Quote the records that follow in full, leaving the pictures out.

Web page revision data:
**********

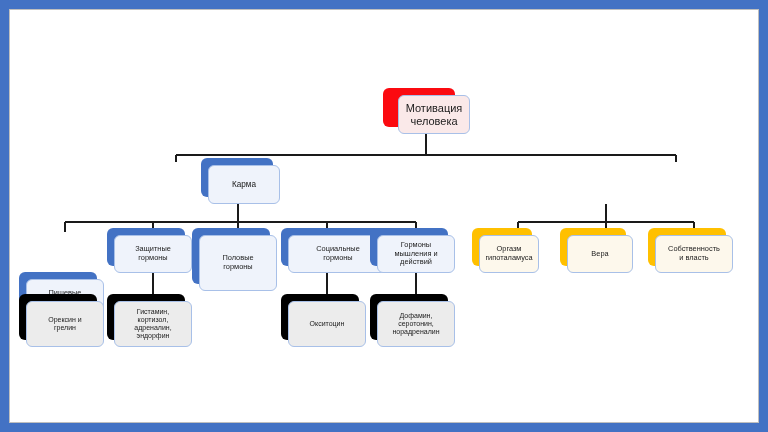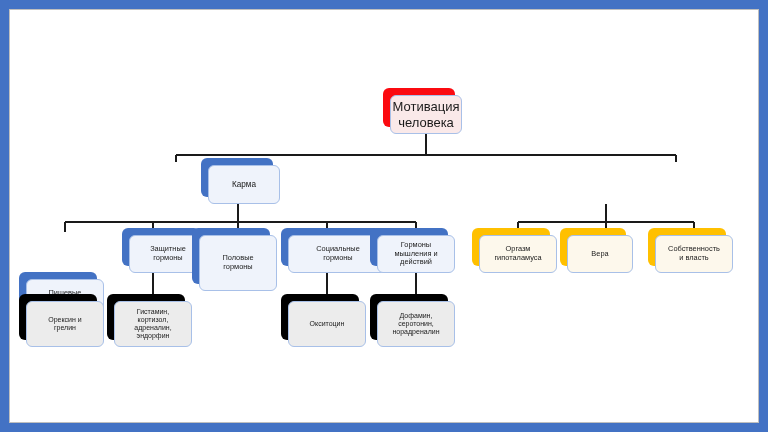--- a/index.html
+++ b/index.html
@@ -83,21 +83,21 @@
   .sh-blue   { background: #4372c4; }
   .sh-amber  { background: #ffc000; }
   .sh-black  { background: #000000; }
 
   .fill-pink  { background: #fae9e9; }
   .fill-blue  { background: #eff3fb; }
   .fill-cream { background: #fdf8ec; }
   .fill-grey  { background: #ececec; }
 
   
-  .fs-root  { font-size: 13px; }
+  .fs-root  { font-size: 11px; margin-left: 8px; }
   .fs-l2    { font-size: 8.2px; }
   .fs-l3    { font-size: 7.4px; }
   .fs-leaf  { font-size: 7.0px; }
 </style>
 </head>
 <body>
 
 <div id="slide-frame">
   <div id="slide-canvas">
 
@@ -141,21 +141,21 @@
       <div class="node-card fill-blue fs-l2">Карма</div>
     </div>
 
 
     <div class="node" style="left:16px; top:225px; width:78px; height:38px;margin-top:44px;">
       <div class="node-shadow sh-blue"></div>
       <div class="node-card fill-blue fs-l3">Пищевые
 гормоны</div>
     </div>
 
-    <div class="node" style="left:104px; top:225px; width:78px; height:38px;margin-left:15px;">
+    <div class="node" style="left:104px; top:225px; width:78px; height:38px;">
       <div class="node-shadow sh-blue"></div>
       <div class="node-card fill-blue fs-l3">Защитные
 гормоны</div>
     </div>
 
     <div class="node" style="left:189px; top:225px; width:78px; height:56px;">
       <div class="node-shadow sh-blue"></div>
       <div class="node-card fill-blue fs-l3">Половые
 гормоны</div>
     </div>
@@ -166,21 +166,21 @@
 гормоны</div>
     </div>
 
     <div class="node" style="left:367px; top:225px; width:78px; height:38px;">
       <div class="node-shadow sh-blue"></div>
       <div class="node-card fill-blue fs-l3">Гормоны
 мышления и
 действий</div>
     </div>
 
-    <div class="node" style="left:469px; top:225px; width:78px; height:38px;">
+    <div class="node" style="left:469px; top:225px; width:60px; height:38px;">
       <div class="node-shadow sh-amber"></div>
       <div class="node-card fill-cream fs-l3">Оргазм
 гипоталамуса</div>
     </div>
 
     <div class="node" style="left:557px; top:225px; width:66px; height:38px;">
       <div class="node-shadow sh-amber"></div>
       <div class="node-card fill-cream fs-l3">Вера</div>
     </div>
 

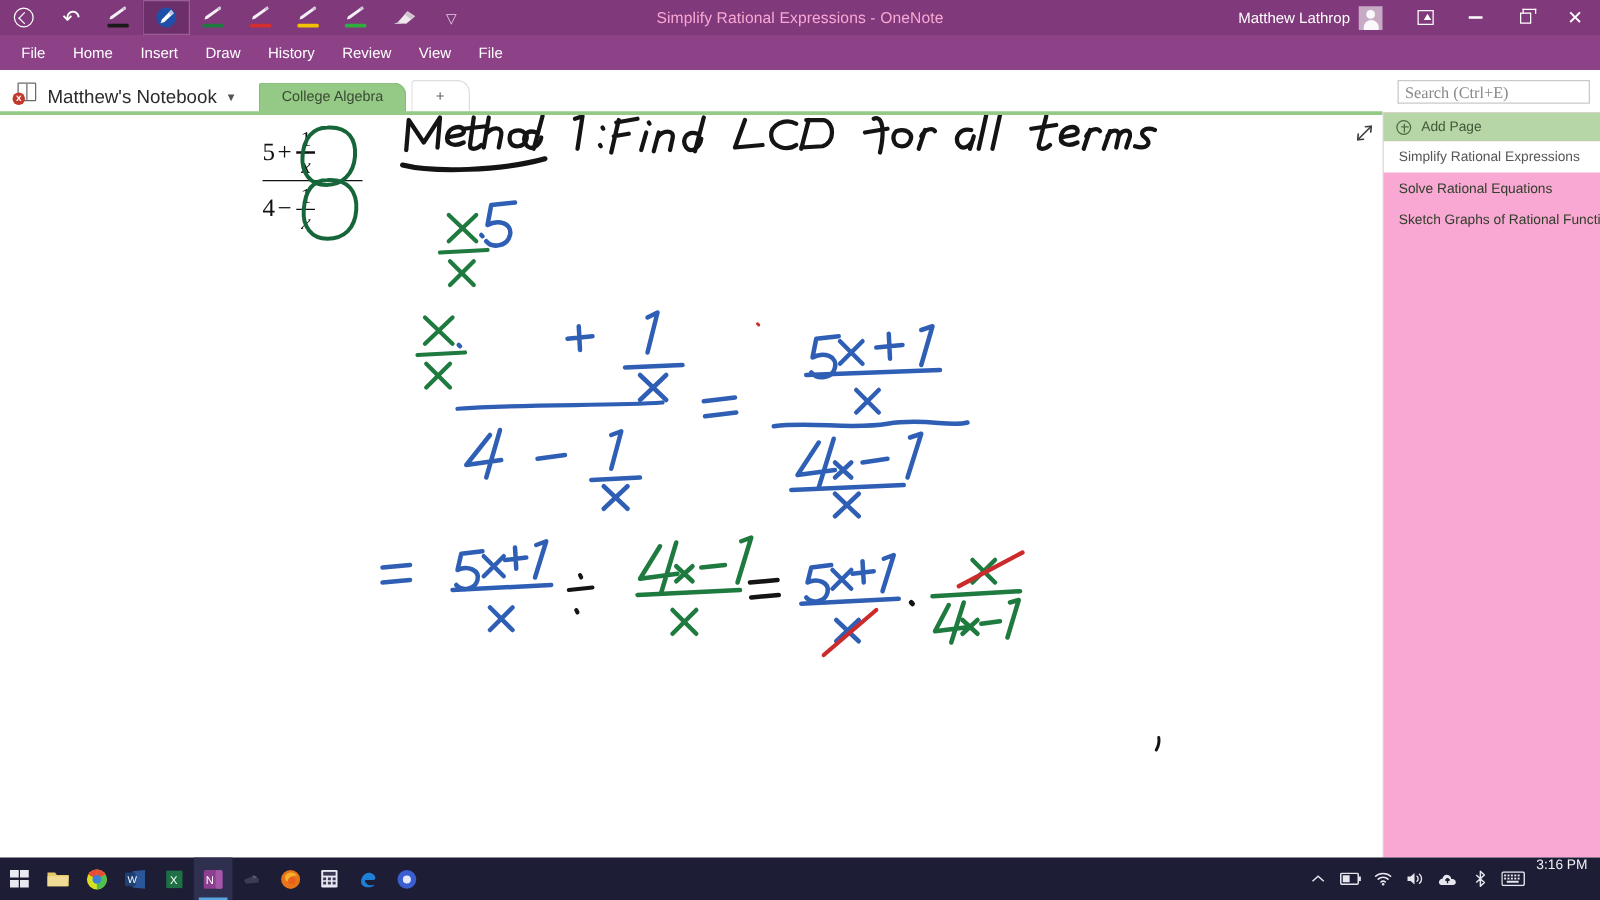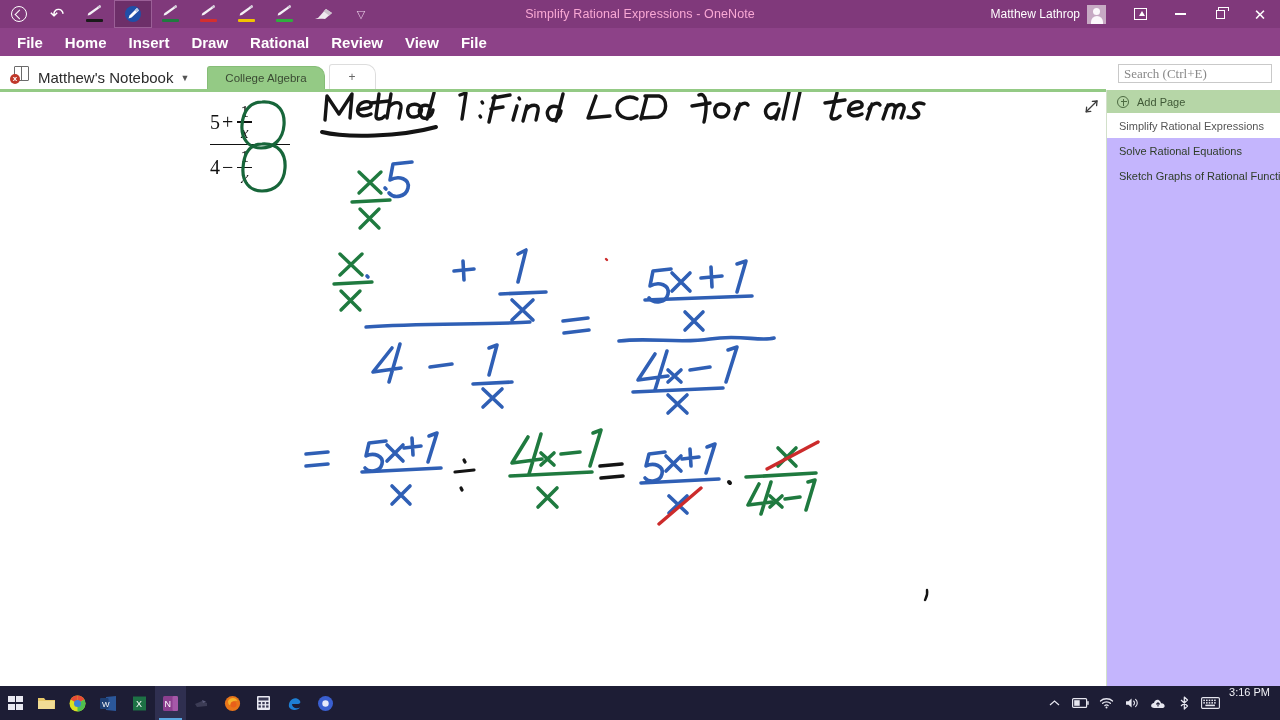--- a/index.html
+++ b/index.html
@@ -87,21 +87,21 @@
   }
   .close-glyph { font-size: 15px; line-height: 1; color: #fff; font-weight: 300; }
 
   
   .menubar {
     position: absolute; left: 0; top: 28px; width: 1280px; height: 28px;
     background: #8d4288;
     display: flex; align-items: center; padding-left: 6px;
   }
   .menuitem {
-    color: #ffffff; font-size: 15px; padding: 4px 11px; white-space: nowrap; font-weight: bold;
+    color: #ffffff; font-size: 12px; padding: 4px 11px; white-space: nowrap;
   }
 
   
   .nbbar {
     position: absolute; left: 0; top: 56px; width: 1280px; height: 34px;
     background: #ffffff; display: flex; align-items: flex-end;
   }
   .nb-ico {
     width: 18px; height: 16px; margin: 0 8px 8px 12px; position: relative; flex: none;
   }
@@ -152,21 +152,21 @@
   }
   .mag::after {
     content: ""; position: absolute; left: 7px; top: 7px; width: 5px; height: 1.4px;
     background: #2f6ea5; transform: rotate(45deg); transform-origin: left center;
   }
   .search-caret { font-size: 8px; color: #2f6ea5; margin-right: 5px; }
 
   
   .pagepane {
     position: absolute; left: 1106px; top: 90px; width: 174px; height: 596px;
-    background: #c4b5fd; border-left: 1px solid #d2e0ca;
+    background: #f9a8d4; border-left: 1px solid #d2e0ca;
   }
   .addpage {
     height: 23px; background: #b6d6a7; display: flex; align-items: center; padding-left: 10px;
   }
   .plus-circ {
     width: 12px; height: 12px; border: 1.3px solid #4d6b42; border-radius: 50%;
     position: relative; margin-right: 8px; flex: none;
   }
   .plus-circ::before, .plus-circ::after {
     content: ""; position: absolute; background: #4d6b42;
@@ -380,21 +380,21 @@
         <div class="close-glyph">✕</div>
       </div>
     </div>
   </div>
 
   <div class="menubar">
     <div class="menuitem">File</div>
     <div class="menuitem">Home</div>
     <div class="menuitem">Insert</div>
     <div class="menuitem">Draw</div>
-    <div class="menuitem">Rational</div>
+    <div class="menuitem">History</div>
     <div class="menuitem">Review</div>
     <div class="menuitem">View</div>
     <div class="menuitem">File</div>
   </div>
 
   <div class="nbbar">
     <div class="nb-ico">
       <div class="nb-book"></div>
       <div class="nb-err">x</div>
     </div>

**********

TASK RESULT:
--- a/index.html
+++ b/index.html
@@ -83,21 +83,21 @@
   .sh-blue   { background: #4372c4; }
   .sh-amber  { background: #ffc000; }
   .sh-black  { background: #000000; }
 
   .fill-pink  { background: #fae9e9; }
   .fill-blue  { background: #eff3fb; }
   .fill-cream { background: #fdf8ec; }
   .fill-grey  { background: #ececec; }
 
   
-  .fs-root  { font-size: 13px; }
+  .fs-root  { font-size: 11px; margin-left: 8px; }
   .fs-l2    { font-size: 8.2px; }
   .fs-l3    { font-size: 7.4px; }
   .fs-leaf  { font-size: 7.0px; }
 </style>
 </head>
 <body>
 
 <div id="slide-frame">
   <div id="slide-canvas">
 
@@ -141,21 +141,21 @@
       <div class="node-card fill-blue fs-l2">Карма</div>
     </div>
 
 
     <div class="node" style="left:16px; top:225px; width:78px; height:38px;margin-top:44px;">
       <div class="node-shadow sh-blue"></div>
       <div class="node-card fill-blue fs-l3">Пищевые
 гормоны</div>
     </div>
 
-    <div class="node" style="left:104px; top:225px; width:78px; height:38px;margin-left:15px;">
+    <div class="node" style="left:104px; top:225px; width:78px; height:38px;">
       <div class="node-shadow sh-blue"></div>
       <div class="node-card fill-blue fs-l3">Защитные
 гормоны</div>
     </div>
 
     <div class="node" style="left:189px; top:225px; width:78px; height:56px;">
       <div class="node-shadow sh-blue"></div>
       <div class="node-card fill-blue fs-l3">Половые
 гормоны</div>
     </div>
@@ -166,21 +166,21 @@
 гормоны</div>
     </div>
 
     <div class="node" style="left:367px; top:225px; width:78px; height:38px;">
       <div class="node-shadow sh-blue"></div>
       <div class="node-card fill-blue fs-l3">Гормоны
 мышления и
 действий</div>
     </div>
 
-    <div class="node" style="left:469px; top:225px; width:78px; height:38px;">
+    <div class="node" style="left:469px; top:225px; width:60px; height:38px;">
       <div class="node-shadow sh-amber"></div>
       <div class="node-card fill-cream fs-l3">Оргазм
 гипоталамуса</div>
     </div>
 
     <div class="node" style="left:557px; top:225px; width:66px; height:38px;">
       <div class="node-shadow sh-amber"></div>
       <div class="node-card fill-cream fs-l3">Вера</div>
     </div>
 

--- a/index.html
+++ b/index.html
@@ -87,21 +87,21 @@
   }
   .close-glyph { font-size: 15px; line-height: 1; color: #fff; font-weight: 300; }
 
   
   .menubar {
     position: absolute; left: 0; top: 28px; width: 1280px; height: 28px;
     background: #8d4288;
     display: flex; align-items: center; padding-left: 6px;
   }
   .menuitem {
-    color: #ffffff; font-size: 15px; padding: 4px 11px; white-space: nowrap; font-weight: bold;
+    color: #ffffff; font-size: 12px; padding: 4px 11px; white-space: nowrap;
   }
 
   
   .nbbar {
     position: absolute; left: 0; top: 56px; width: 1280px; height: 34px;
     background: #ffffff; display: flex; align-items: flex-end;
   }
   .nb-ico {
     width: 18px; height: 16px; margin: 0 8px 8px 12px; position: relative; flex: none;
   }
@@ -152,21 +152,21 @@
   }
   .mag::after {
     content: ""; position: absolute; left: 7px; top: 7px; width: 5px; height: 1.4px;
     background: #2f6ea5; transform: rotate(45deg); transform-origin: left center;
   }
   .search-caret { font-size: 8px; color: #2f6ea5; margin-right: 5px; }
 
   
   .pagepane {
     position: absolute; left: 1106px; top: 90px; width: 174px; height: 596px;
-    background: #c4b5fd; border-left: 1px solid #d2e0ca;
+    background: #f9a8d4; border-left: 1px solid #d2e0ca;
   }
   .addpage {
     height: 23px; background: #b6d6a7; display: flex; align-items: center; padding-left: 10px;
   }
   .plus-circ {
     width: 12px; height: 12px; border: 1.3px solid #4d6b42; border-radius: 50%;
     position: relative; margin-right: 8px; flex: none;
   }
   .plus-circ::before, .plus-circ::after {
     content: ""; position: absolute; background: #4d6b42;
@@ -380,21 +380,21 @@
         <div class="close-glyph">✕</div>
       </div>
     </div>
   </div>
 
   <div class="menubar">
     <div class="menuitem">File</div>
     <div class="menuitem">Home</div>
     <div class="menuitem">Insert</div>
     <div class="menuitem">Draw</div>
-    <div class="menuitem">Rational</div>
+    <div class="menuitem">History</div>
     <div class="menuitem">Review</div>
     <div class="menuitem">View</div>
     <div class="menuitem">File</div>
   </div>
 
   <div class="nbbar">
     <div class="nb-ico">
       <div class="nb-book"></div>
       <div class="nb-err">x</div>
     </div>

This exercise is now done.